I'm just a beginner with no talent. Maybe you could give me some idea on how to do it.
mysql_select_db("hospital", $con);
$result = mysql_query("SELECT * FROM t2 WHERE ADDRESS='{$_POST["address"]}'");
echo "<table border='1'>
<tr>
<th>HospNum</th>
<th>RoomNum</th>
<th>LastName</th>
<th>FirstName</th>
<th>MidName</th>
<th>Address</th>
<th>TelNum</th>
<th>Nurse</th>
</tr>";
while($row = mysql_fetch_array($result))
{
echo "<tr>";
echo "<td>" . $row['HOSPNUM'] . "</td>";
echo "<td>" . $row['ROOMNUM'] . "</td>";
echo "<td>" . $row['LASTNAME'] . "</td>";
echo "<td>" . $row['FIRSTNAME'] . "</td>";
echo "<td>" . $row['MIDNAME'] . "</td>";
echo "<td>" . $row['ADDRESS'] . "</td>";
echo "<td>" . $row['TELNUM'] . "</td>";
echo "<td>" . $row['NURSE'] . "</td>";
echo "</tr>";
}
echo "</table>";
mysql_close($con);
?>
As a suggestion, I do not think displaying the values inside of a textbox is the best idea. With that being said, you achieve your results by performing the following
while($row = mysql_fetch_array($result)) {
echo "<input type=\"text\" value='" . $row['HOSPNUM'] . "'><br />";
echo "<input type=\"text\" value='" . $row['ROOMNUM'] . "'><br />";
....
}
You would need to escape the " inside of the text boxes by using PHP's escape special character \
You need to search from your present tables and use AJAX to notify the user.
I would suggest you look into a framework in PHP which would help you a LOT since you are just starting your projects. List of frameworks can be found at http://www.phpframeworks.com/
As far as i could understand your question, you want to retrieve data from mysql based on the input of the text boxes.
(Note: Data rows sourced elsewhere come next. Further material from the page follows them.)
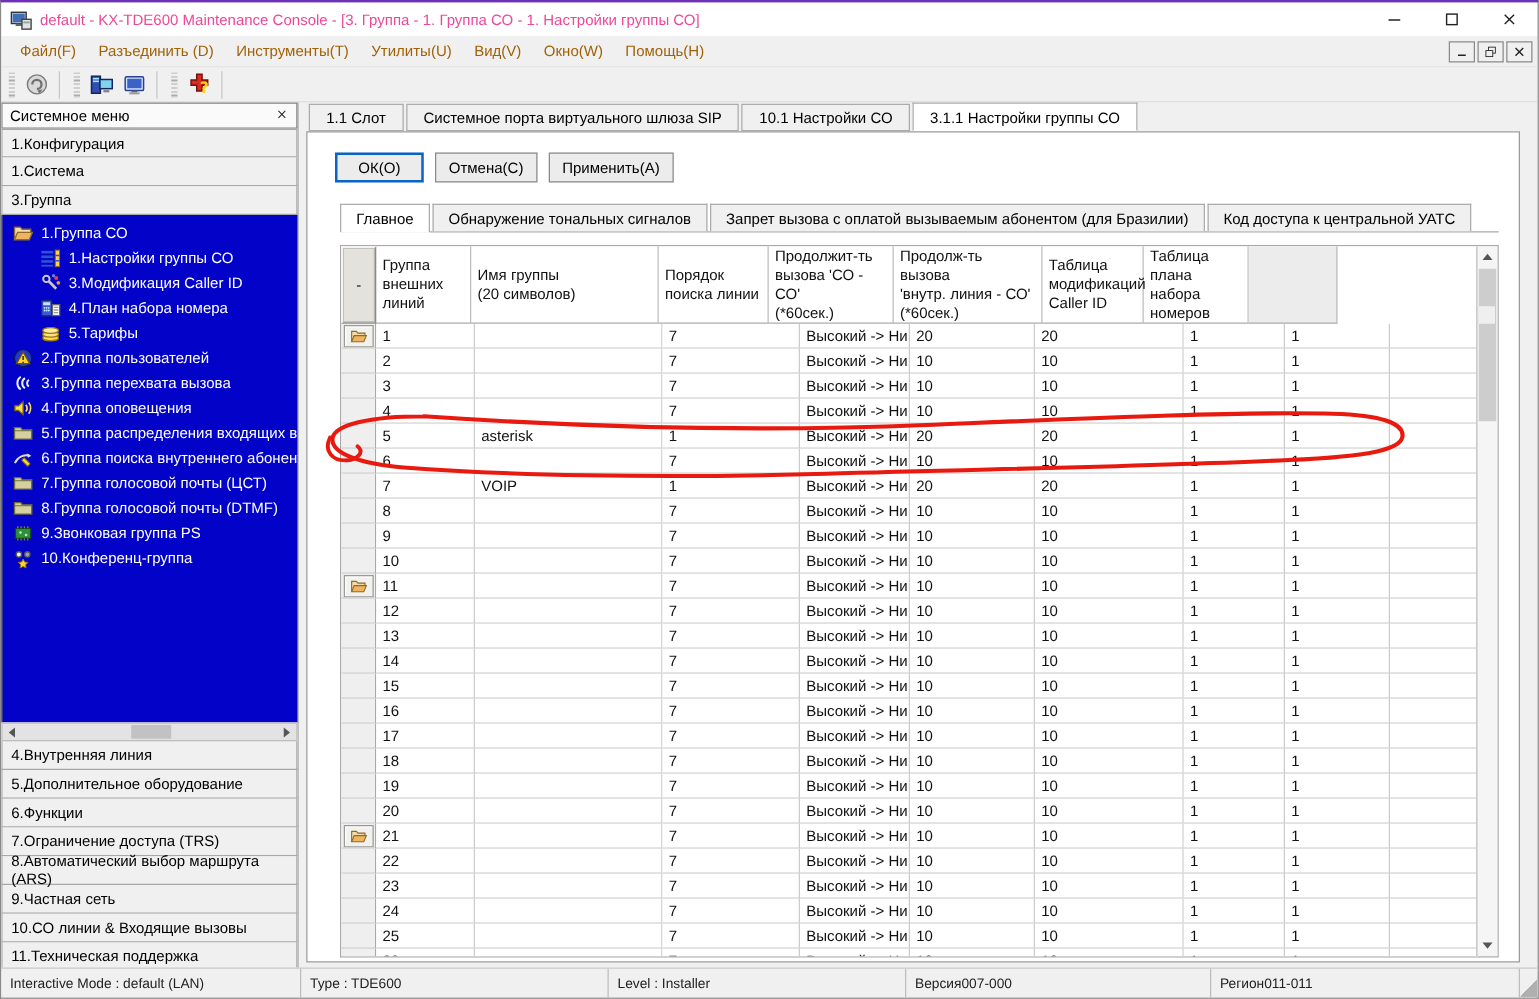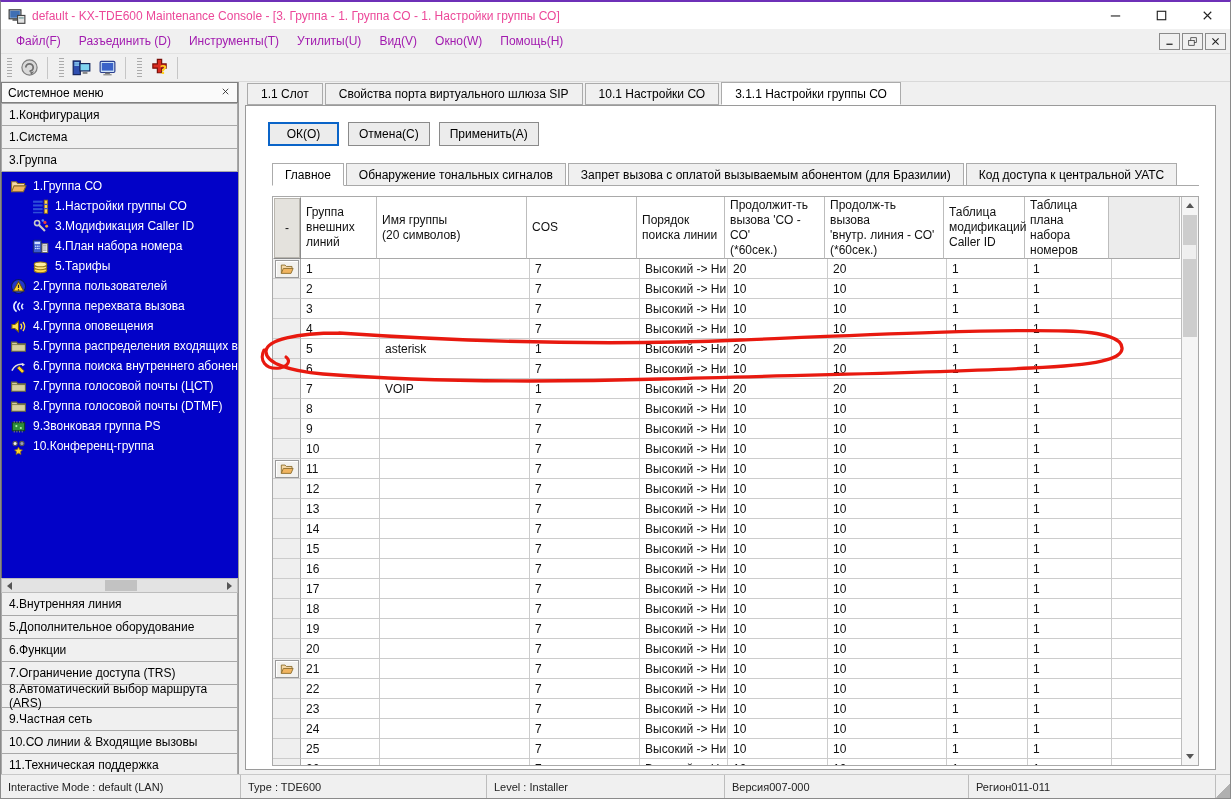"Файл(F)" .menu-item { color: #a21caf -> #a16207 }
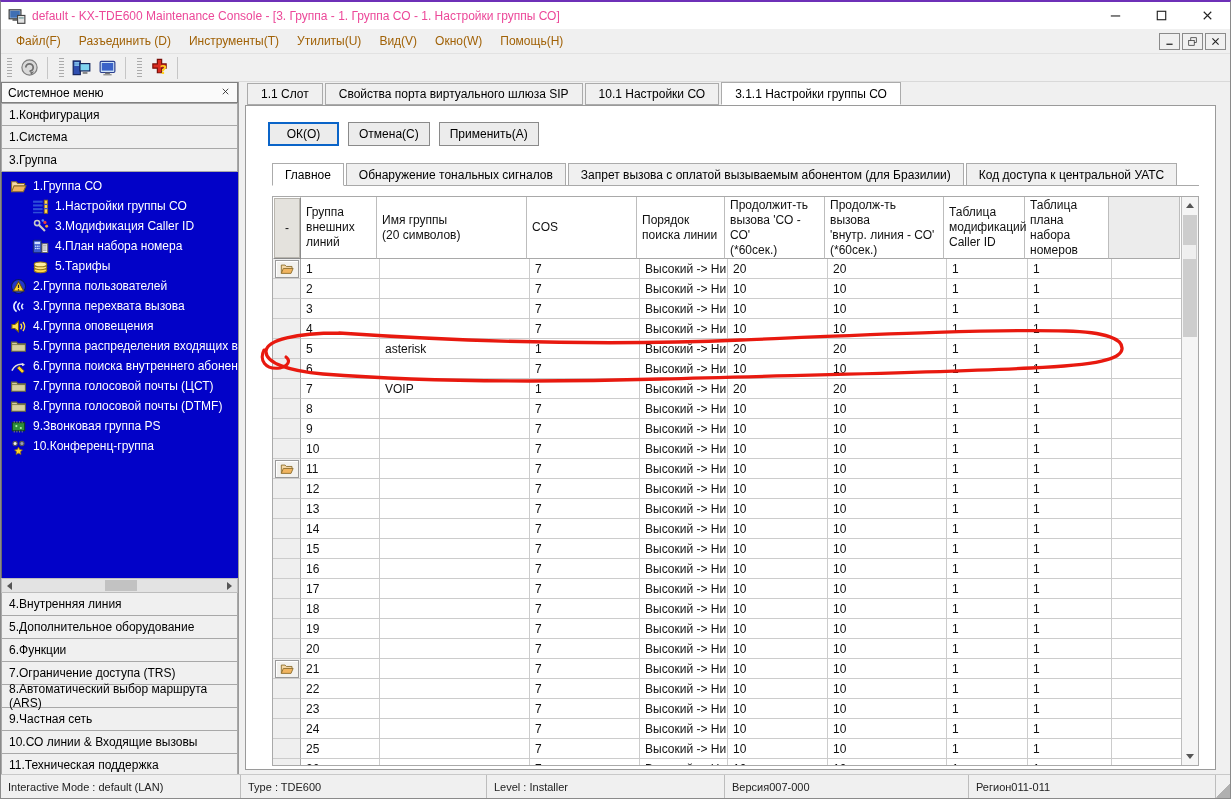"Свойства порта виртуального шлюза SIP" div.doc-tab { text: Свойства -> Системное }
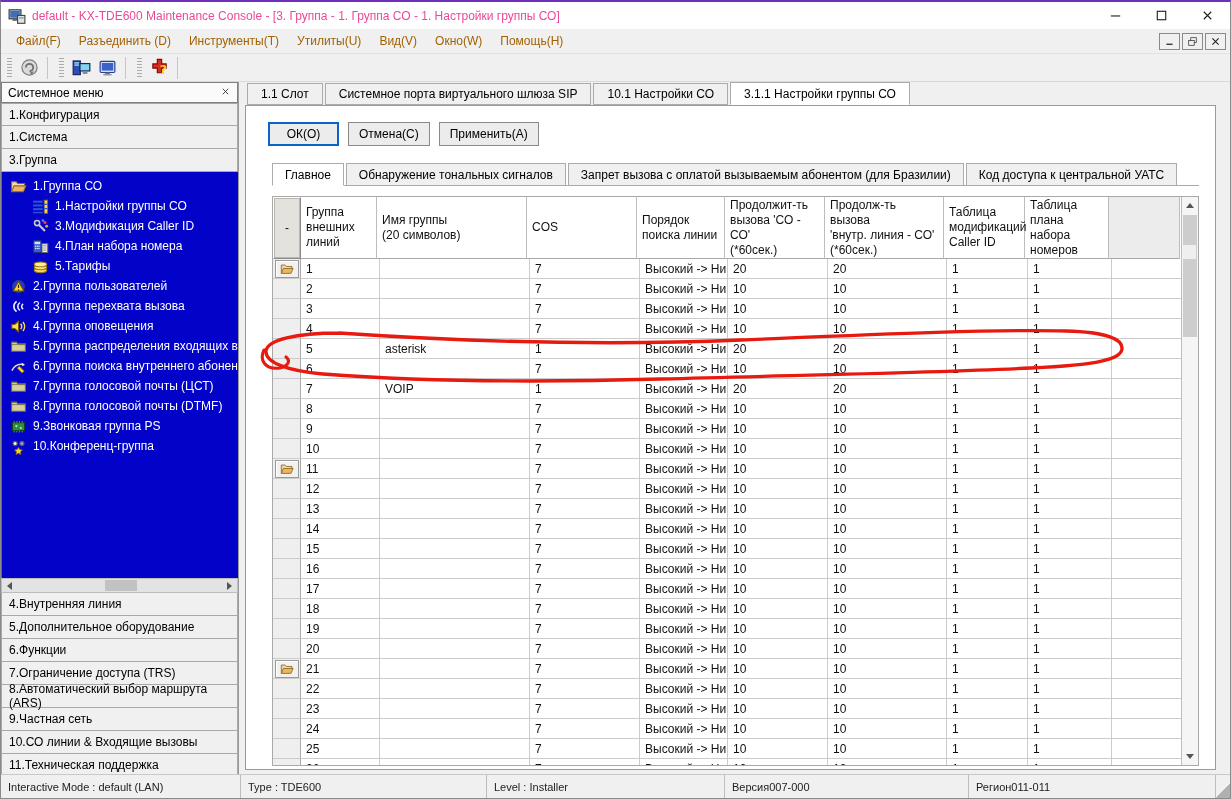"COS" div.th { html: <div>COS</div> -> none }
This is how you can go about it:
<form action="yourpage.php">
<input type="text" name="text1">
<input type="text" name="text2">
<input type="text" name="text3">
</form>
Now you can retrieve data from mysql using where clause.
select * from table where text1 = 'text1' and text2 = 'text2' and text3 = 'text3'
Note: You need to change the names in form and query as per your requirement.